The meeting has been organised by Uranium Free NSW, an organisation that has grave concerns about Alkane Resources’ Dubbo Zirconia project, which received conditional approval last month.

If the mine was approved for production, organisers say, radioactive uranium and thorium would be extracted along with rare earths.

They remain concerned Alkane Resources lodged an expression of interest and was then invited to apply for a uranium exploration licence, despite the company stating it had no intention to mine uranium and lodged the expression of interest to protect its own interest in the Dubbo Zirconia Project.

Uranium mining remains banned in NSW but the Toongi area was thought to contain one of the state’s largest deposits of the substance, according to Uranium Free NSW.

Those lined up to speak at the meeting included Dr Gavin Mudd, an environmental engineer specialising in the mining sector, campaigner on rare earths and the impacts of radiation on health Natalie Lowrey and Central West Environment Council spokesperson Bev Smiles.

Uranium Free NSW spokesperson Kerry Laws said uranium posed risks to human health, water and the environment, and increased exposure to workers or local communities could lead to cancers, birth defects, stillbirths and genetic mutations.

“Before the go-ahead is given to an open-cut rare earths mine at Toongi, local residents need to consider the impacts of radioactive particles and gases blowing over the central west for the next 20 to 80 years,” she said.

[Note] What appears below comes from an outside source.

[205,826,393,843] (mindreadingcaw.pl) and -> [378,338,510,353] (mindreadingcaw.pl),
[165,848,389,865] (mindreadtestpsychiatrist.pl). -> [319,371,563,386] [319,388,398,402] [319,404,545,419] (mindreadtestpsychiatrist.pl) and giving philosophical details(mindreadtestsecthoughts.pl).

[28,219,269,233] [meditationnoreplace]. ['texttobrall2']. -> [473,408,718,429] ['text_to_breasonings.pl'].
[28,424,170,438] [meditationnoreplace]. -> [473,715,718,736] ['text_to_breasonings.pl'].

Bev Smiles from the Central West Environment Council said people in central west NSW were concerned the NSW government had targeted the area to open up uranium mining in the state.

She described the mine as “a foot in the door that will expose the people, their water sources and the environment to the risks of radioactive contamination”.

Speaker Natalie Lowrey said the radioactive and toxic substances released into the environment in rare earth processing and refining were a serious concern.

“Radioactive materials, in particular, cannot be seen, they cannot be touched and cannot be smelt,” she said.

“The smallest dose has the potential to cause risks to human health.”

Alkane Resources managing director Ian Chalmers said he was aware of the meeting but had not been invited to attend.

It will take place at the Western Plains Cultural Centre on Thursday at 6pm.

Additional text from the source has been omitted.